▸ Work instructions
Copy each record below without changing a single word.

▸ Available records
BEGIN

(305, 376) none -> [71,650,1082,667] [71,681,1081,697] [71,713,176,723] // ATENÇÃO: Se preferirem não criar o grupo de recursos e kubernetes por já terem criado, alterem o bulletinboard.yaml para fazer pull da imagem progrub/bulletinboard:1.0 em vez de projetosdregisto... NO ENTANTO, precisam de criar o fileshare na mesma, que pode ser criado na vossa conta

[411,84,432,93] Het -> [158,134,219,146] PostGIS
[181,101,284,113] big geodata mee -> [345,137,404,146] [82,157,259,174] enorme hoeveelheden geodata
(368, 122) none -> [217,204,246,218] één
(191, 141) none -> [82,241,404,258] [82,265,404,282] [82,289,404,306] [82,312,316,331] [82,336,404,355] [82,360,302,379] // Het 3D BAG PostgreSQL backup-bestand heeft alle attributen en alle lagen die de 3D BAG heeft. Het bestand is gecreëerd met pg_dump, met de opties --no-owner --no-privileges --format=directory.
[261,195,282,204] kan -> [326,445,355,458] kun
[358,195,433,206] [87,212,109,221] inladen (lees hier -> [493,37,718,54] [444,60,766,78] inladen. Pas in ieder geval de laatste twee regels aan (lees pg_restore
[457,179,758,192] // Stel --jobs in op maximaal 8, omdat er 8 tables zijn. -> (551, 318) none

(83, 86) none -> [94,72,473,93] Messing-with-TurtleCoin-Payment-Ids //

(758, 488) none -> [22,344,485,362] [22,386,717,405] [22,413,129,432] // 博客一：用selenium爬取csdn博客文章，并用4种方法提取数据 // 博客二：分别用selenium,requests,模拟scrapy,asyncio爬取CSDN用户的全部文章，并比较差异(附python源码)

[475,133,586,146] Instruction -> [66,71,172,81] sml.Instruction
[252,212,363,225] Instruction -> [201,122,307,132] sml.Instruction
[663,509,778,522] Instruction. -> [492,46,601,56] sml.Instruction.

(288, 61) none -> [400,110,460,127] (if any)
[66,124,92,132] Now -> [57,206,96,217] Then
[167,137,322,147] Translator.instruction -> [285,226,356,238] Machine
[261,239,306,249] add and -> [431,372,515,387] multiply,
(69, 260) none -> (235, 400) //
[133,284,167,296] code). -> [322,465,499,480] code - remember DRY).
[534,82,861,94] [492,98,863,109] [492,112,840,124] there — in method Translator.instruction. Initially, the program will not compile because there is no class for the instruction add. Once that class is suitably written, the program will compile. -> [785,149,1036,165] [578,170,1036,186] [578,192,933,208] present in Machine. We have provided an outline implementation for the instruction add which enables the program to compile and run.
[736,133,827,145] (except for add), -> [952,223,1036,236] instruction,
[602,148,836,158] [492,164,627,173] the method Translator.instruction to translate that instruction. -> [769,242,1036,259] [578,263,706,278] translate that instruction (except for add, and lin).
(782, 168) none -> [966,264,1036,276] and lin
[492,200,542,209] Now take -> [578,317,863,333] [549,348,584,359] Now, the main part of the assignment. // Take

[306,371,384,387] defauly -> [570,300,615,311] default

END

▸ Solution to this task
(305, 376) none -> [71,650,1082,667] [71,681,1081,697] [71,713,176,723] // ATENÇÃO: Se preferirem não criar o grupo de recursos e kubernetes por já terem criado, alterem o bulletinboard.yaml para fazer pull da imagem progrub/bulletinboard:1.0 em vez de projetosdregisto... NO ENTANTO, precisam de criar o fileshare na mesma, que pode ser criado na vossa conta

[411,84,432,93] Het -> [158,134,219,146] PostGIS
[181,101,284,113] big geodata mee -> [345,137,404,146] [82,157,259,174] enorme hoeveelheden geodata
(368, 122) none -> [217,204,246,218] één
(191, 141) none -> [82,241,404,258] [82,265,404,282] [82,289,404,306] [82,312,316,331] [82,336,404,355] [82,360,302,379] // Het 3D BAG PostgreSQL backup-bestand heeft alle attributen en alle lagen die de 3D BAG heeft. Het bestand is gecreëerd met pg_dump, met de opties --no-owner --no-privileges --format=directory.
[261,195,282,204] kan -> [326,445,355,458] kun
[358,195,433,206] [87,212,109,221] inladen (lees hier -> [493,37,718,54] [444,60,766,78] inladen. Pas in ieder geval de laatste twee regels aan (lees pg_restore
[457,179,758,192] // Stel --jobs in op maximaal 8, omdat er 8 tables zijn. -> (551, 318) none

(83, 86) none -> [94,72,473,93] Messing-with-TurtleCoin-Payment-Ids //

(758, 488) none -> [22,344,485,362] [22,386,717,405] [22,413,129,432] // 博客一：用selenium爬取csdn博客文章，并用4种方法提取数据 // 博客二：分别用selenium,requests,模拟scrapy,asyncio爬取CSDN用户的全部文章，并比较差异(附python源码)

[475,133,586,146] Instruction -> [66,71,172,81] sml.Instruction
[252,212,363,225] Instruction -> [201,122,307,132] sml.Instruction
[663,509,778,522] Instruction. -> [492,46,601,56] sml.Instruction.

(288, 61) none -> [400,110,460,127] (if any)
[66,124,92,132] Now -> [57,206,96,217] Then
[167,137,322,147] Translator.instruction -> [285,226,356,238] Machine
[261,239,306,249] add and -> [431,372,515,387] multiply,
(69, 260) none -> (235, 400) //
[133,284,167,296] code). -> [322,465,499,480] code - remember DRY).
[534,82,861,94] [492,98,863,109] [492,112,840,124] there — in method Translator.instruction. Initially, the program will not compile because there is no class for the instruction add. Once that class is suitably written, the program will compile. -> [785,149,1036,165] [578,170,1036,186] [578,192,933,208] present in Machine. We have provided an outline implementation for the instruction add which enables the program to compile and run.
[736,133,827,145] (except for add), -> [952,223,1036,236] instruction,
[602,148,836,158] [492,164,627,173] the method Translator.instruction to translate that instruction. -> [769,242,1036,259] [578,263,706,278] translate that instruction (except for add, and lin).
(782, 168) none -> [966,264,1036,276] and lin
[492,200,542,209] Now take -> [578,317,863,333] [549,348,584,359] Now, the main part of the assignment. // Take

[306,371,384,387] defauly -> [570,300,615,311] default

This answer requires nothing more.